*** Block opens ***

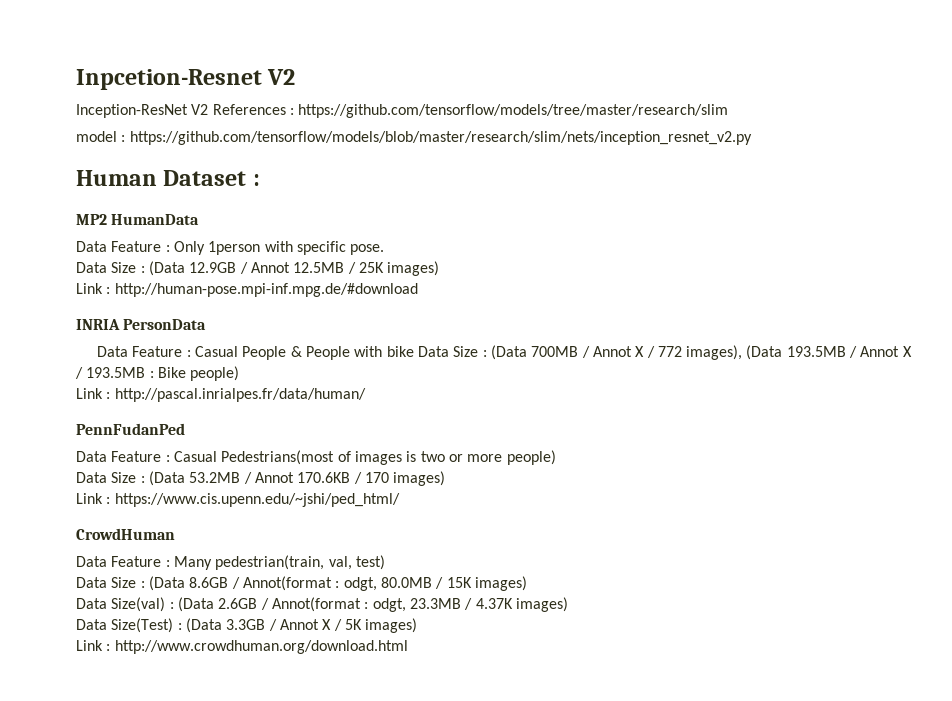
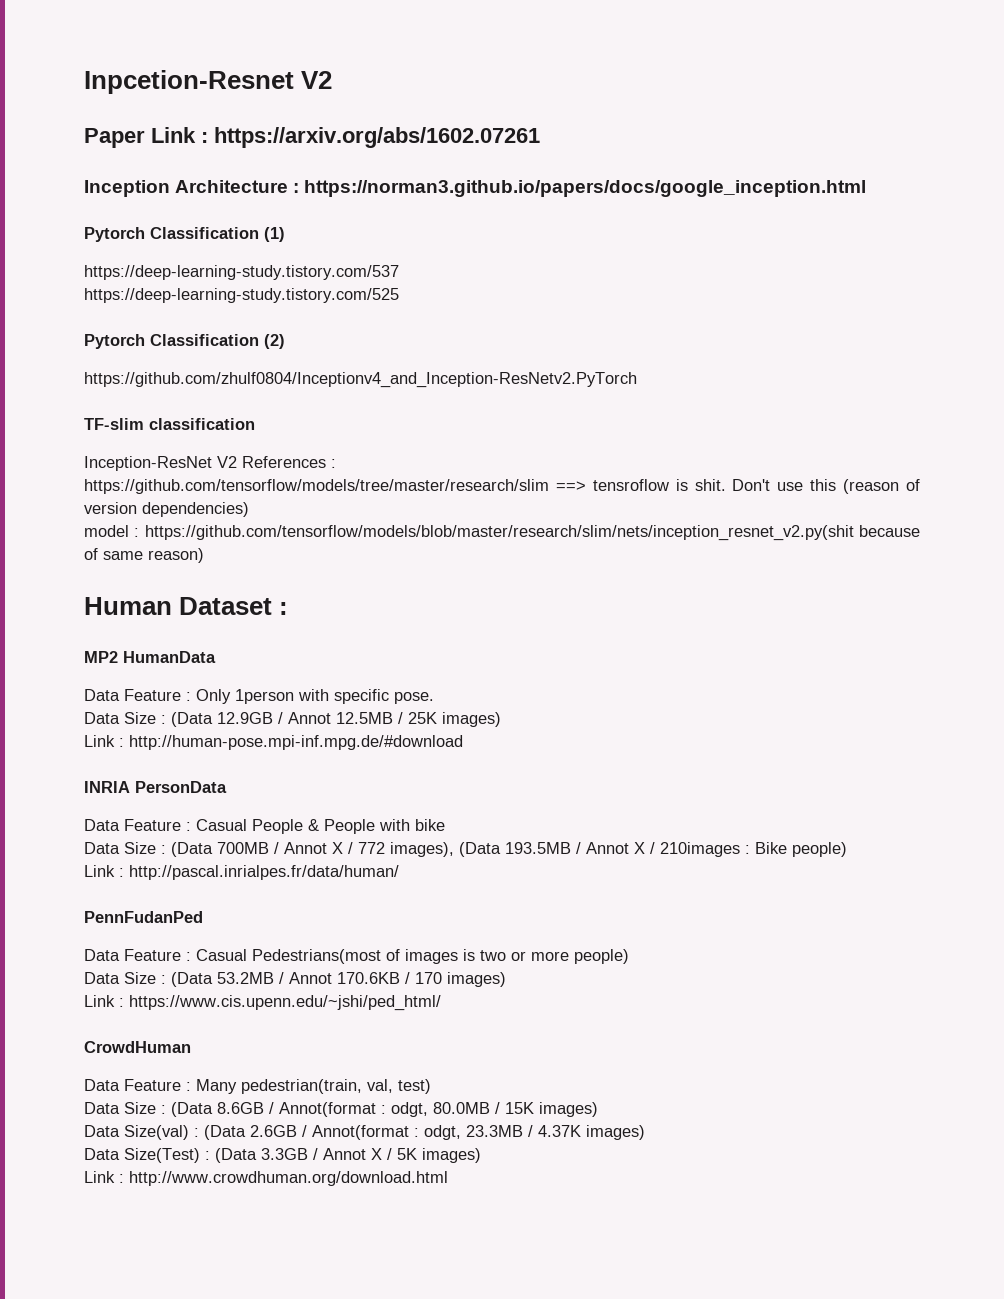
(296, 77) none -> [84,127,540,148] [84,180,867,197] [84,227,285,242] [84,265,399,280] [84,288,399,303] [84,334,285,349] [84,372,637,388] [84,418,255,430] // Paper Link : https://arxiv.org/abs/1602.07261 // Inception Architecture : https://norman3.github.io/papers/docs/google_inception.html // Pytorch Classification (1) // https://deep-learning-study.tistory.com/537 // https://deep-learning-study.tistory.com/525 // Pytorch Classification (2) // https://github.com/zhulf0804/Inceptionv4_and_Inception-ResNetv2.PyTorch // TF-slim classification
(294, 111) none -> (336, 463) //
[76,131,752,145] // model : https://github.com/tensorflow/models/blob/master/research/slim/nets/inception_resnet_v2.py -> [555,479,921,494] [84,502,249,517] [84,525,920,541] [84,548,204,563] ==> tensroflow is shit. Don't use this (reason of version dependencies) // model : https://github.com/tensorflow/models/blob/master/research/slim/nets/inception_resnet_v2.py(shit because of same reason)
(414, 351) none -> (445, 825) //
[86,367,146,378] 193.5MB -> [660,842,740,857] 210images

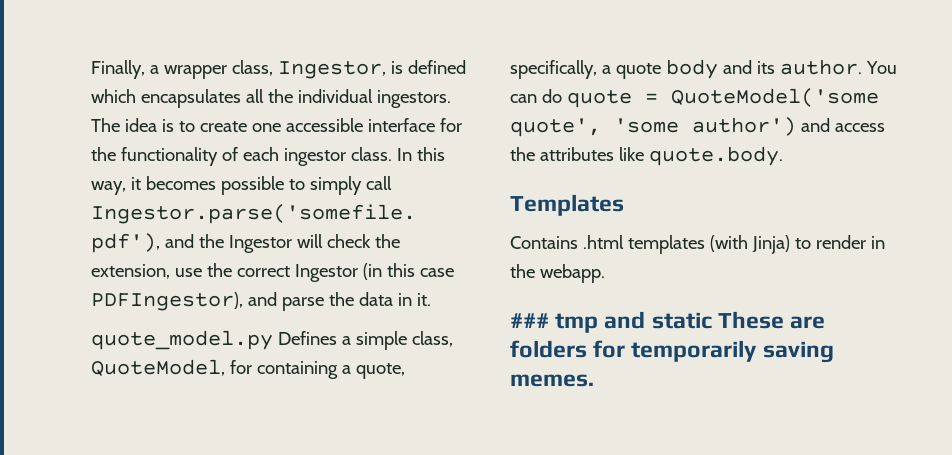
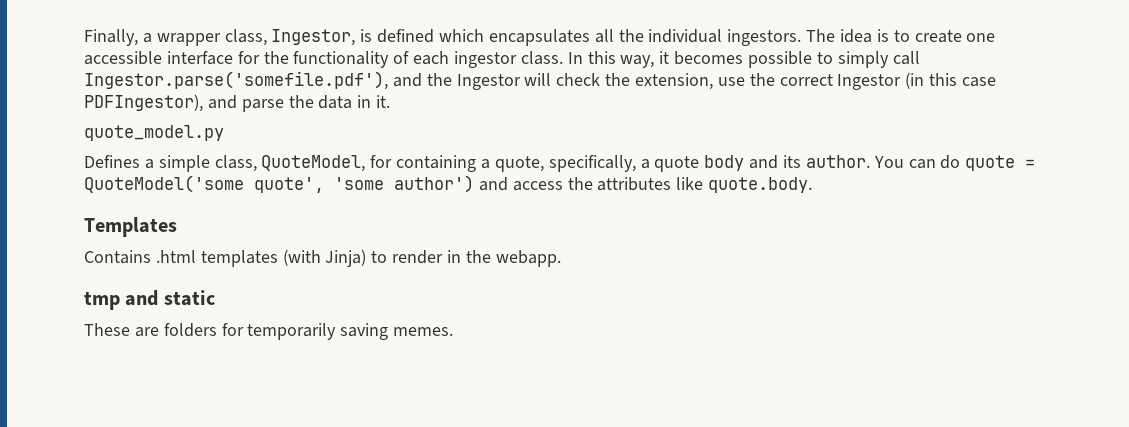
(273, 340) none -> (224, 133) //
[510,313,549,328] ### -> (561, 258) none
(712, 320) none -> (215, 298) //

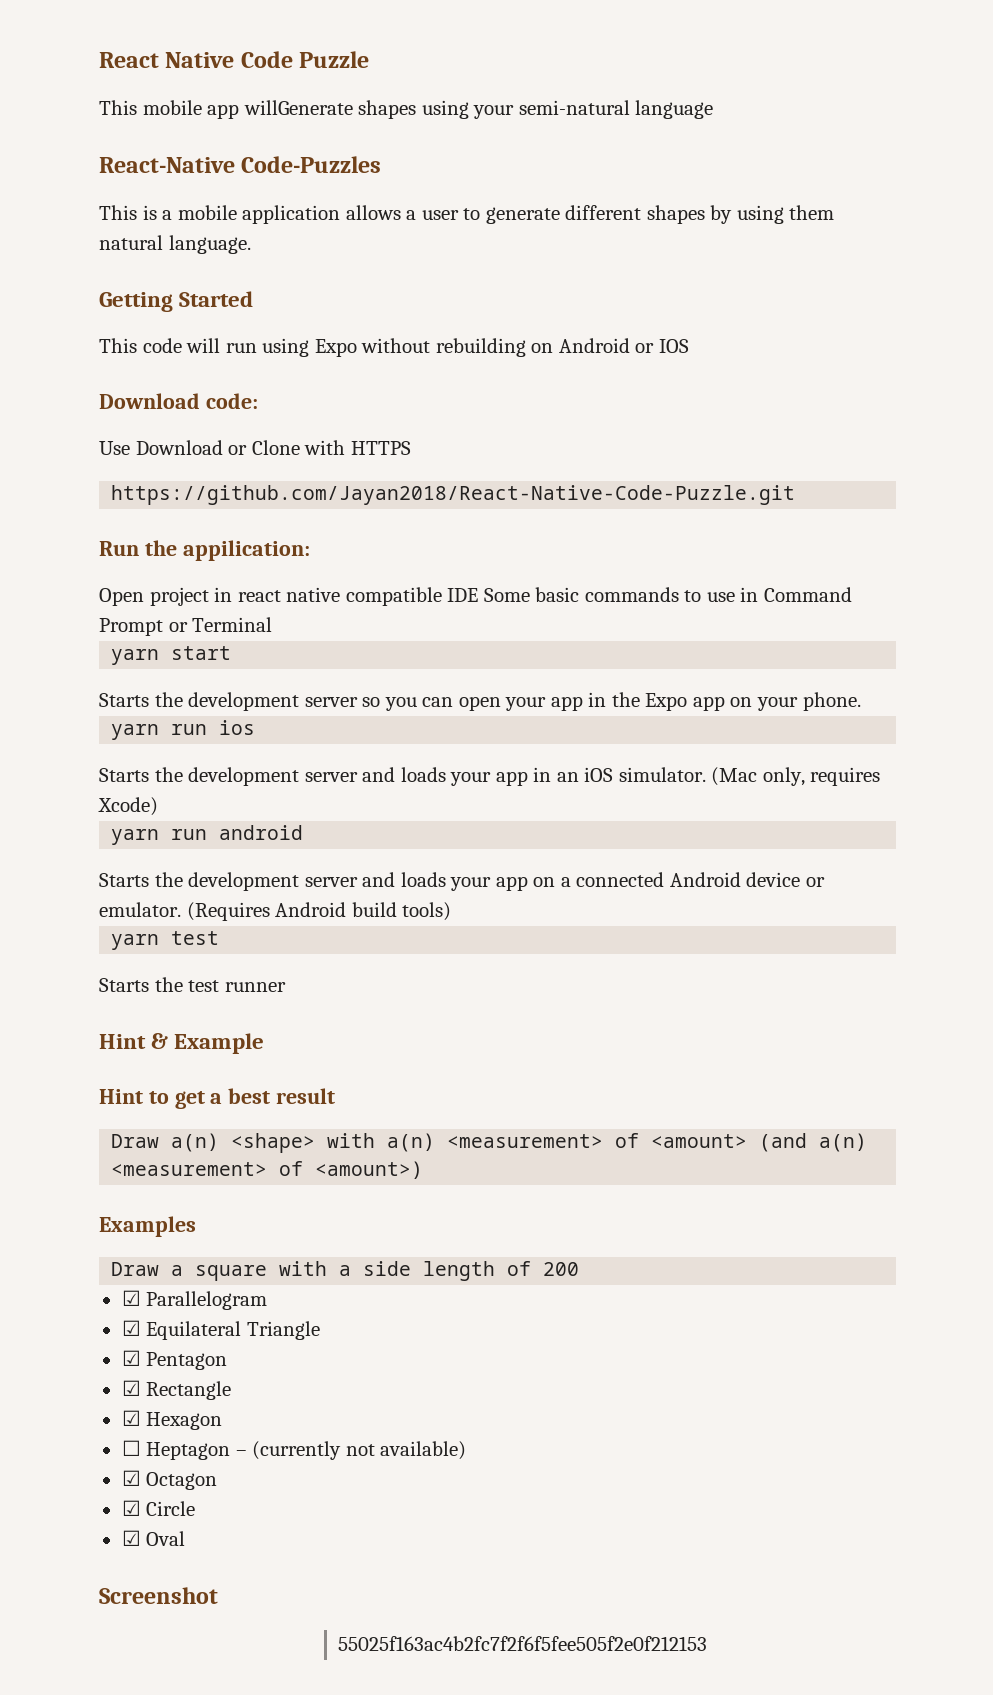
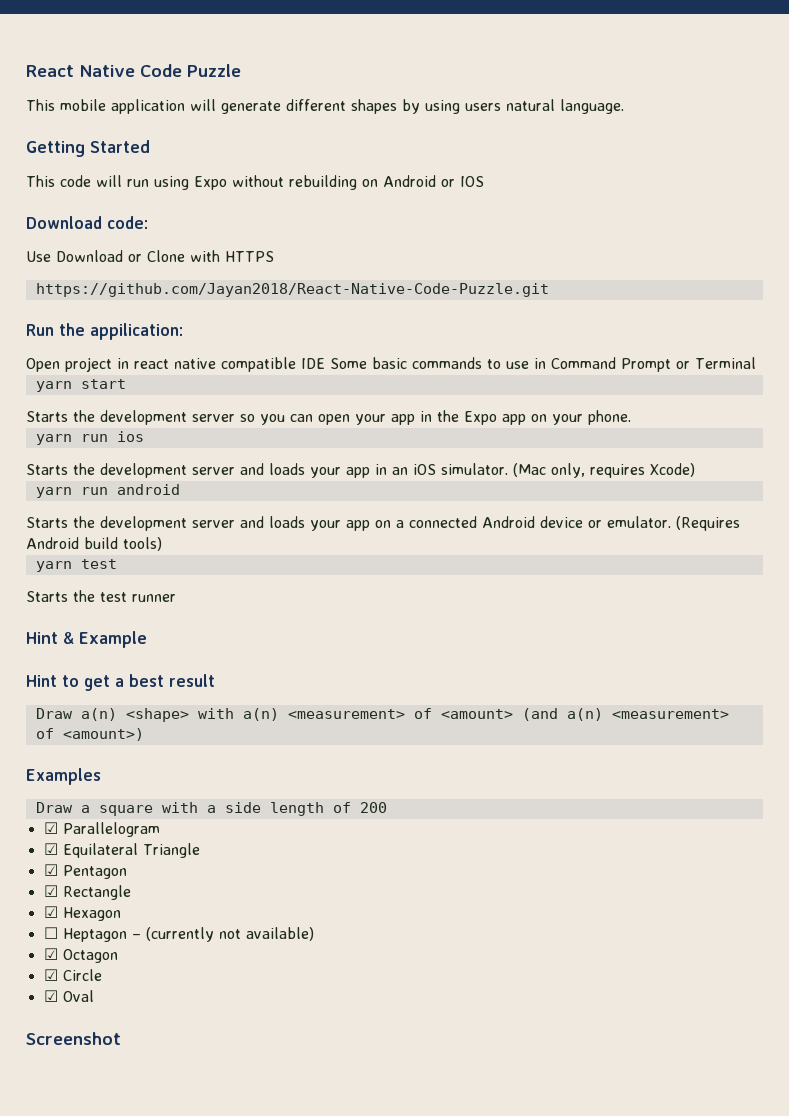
[207,100,714,119] [99,156,382,173] [99,205,481,224] app willGenerate shapes using your semi-natural language // React-Native Code-Puzzles // This is a mobile application allows a user to -> [111,99,216,114] application will
[789,205,835,220] them -> [465,103,501,111] users
[338,1636,708,1651] // 55025f163ac4b2fc7f2f6f5fee505f2e0f212153 -> (121, 1038) none

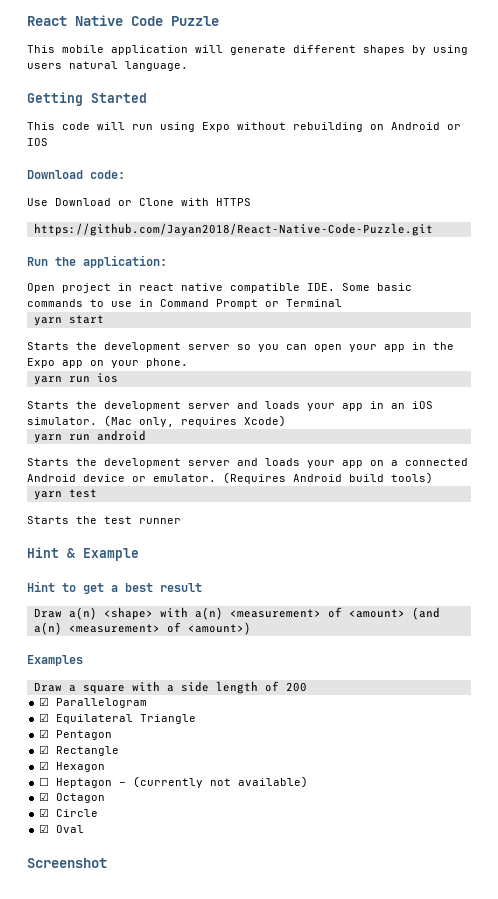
[90,323,183,340] appilication: -> [83,255,167,268] application:
[301,358,325,369] IDE -> [307,283,335,291] IDE.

*** Block closes ***

**WHAT TO PRODUCE:** From the first line to the last, return the material above exactly, apart from the pictures.

**EXERCISE RESPONSE:**
(296, 77) none -> [84,127,540,148] [84,180,867,197] [84,227,285,242] [84,265,399,280] [84,288,399,303] [84,334,285,349] [84,372,637,388] [84,418,255,430] // Paper Link : https://arxiv.org/abs/1602.07261 // Inception Architecture : https://norman3.github.io/papers/docs/google_inception.html // Pytorch Classification (1) // https://deep-learning-study.tistory.com/537 // https://deep-learning-study.tistory.com/525 // Pytorch Classification (2) // https://github.com/zhulf0804/Inceptionv4_and_Inception-ResNetv2.PyTorch // TF-slim classification
(294, 111) none -> (336, 463) //
[76,131,752,145] // model : https://github.com/tensorflow/models/blob/master/research/slim/nets/inception_resnet_v2.py -> [555,479,921,494] [84,502,249,517] [84,525,920,541] [84,548,204,563] ==> tensroflow is shit. Don't use this (reason of version dependencies) // model : https://github.com/tensorflow/models/blob/master/research/slim/nets/inception_resnet_v2.py(shit because of same reason)
(414, 351) none -> (445, 825) //
[86,367,146,378] 193.5MB -> [660,842,740,857] 210images

(273, 340) none -> (224, 133) //
[510,313,549,328] ### -> (561, 258) none
(712, 320) none -> (215, 298) //

[207,100,714,119] [99,156,382,173] [99,205,481,224] app willGenerate shapes using your semi-natural language // React-Native Code-Puzzles // This is a mobile application allows a user to -> [111,99,216,114] application will
[789,205,835,220] them -> [465,103,501,111] users
[338,1636,708,1651] // 55025f163ac4b2fc7f2f6f5fee505f2e0f212153 -> (121, 1038) none

[90,323,183,340] appilication: -> [83,255,167,268] application:
[301,358,325,369] IDE -> [307,283,335,291] IDE.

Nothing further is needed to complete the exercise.